To establish whether the HT motif is cleaved in the parasite ER we have generated parasites that express HT motif containing proteins that are localized to different cellular compartments. We find that, as previously shown, the HT motif in an exported protein is cleaved and acetylated. This cleavage does not occur during cell lysis, as it is not seen in a control protein.
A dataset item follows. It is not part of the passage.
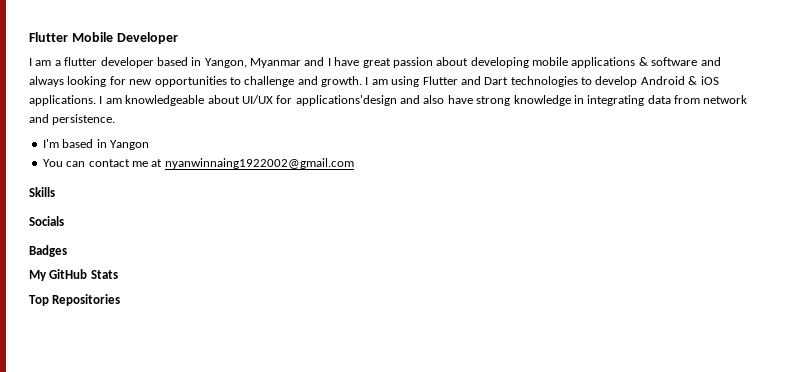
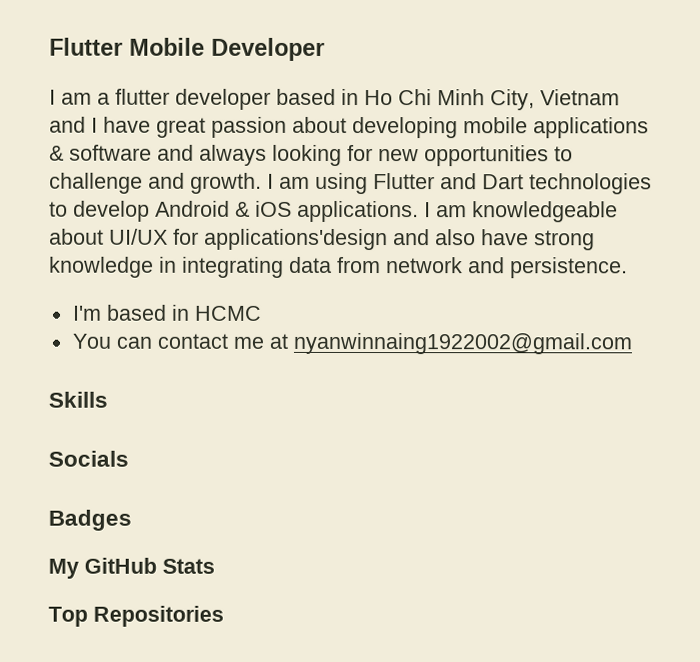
- I am a flutter developer based in Yangon, Myanmar and I have great passion about developing mobile applications & software and always looking for new opportunities to challenge and growth.
+ I am a flutter developer based in Ho Chi Minh City, Vietnam and I have great passion about developing mobile applications & software and always looking for new opportunities to challenge and growth.
- I'm based in Yangon
+ I'm based in HCMC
Using quantitative mass spectrometry we show that an ER resident protein, containing a HT motif, is cleaved with similar efficiency to an exported protein, indicating that cleavage of the HT motif occurs in the parasite ER. Significantly, this experiment is done without blocking general protein trafficking from the parasite ER or disruption of the parasite secretory pathway, avoiding any potential artifacts associated with use of drugs such as Brefeldin A.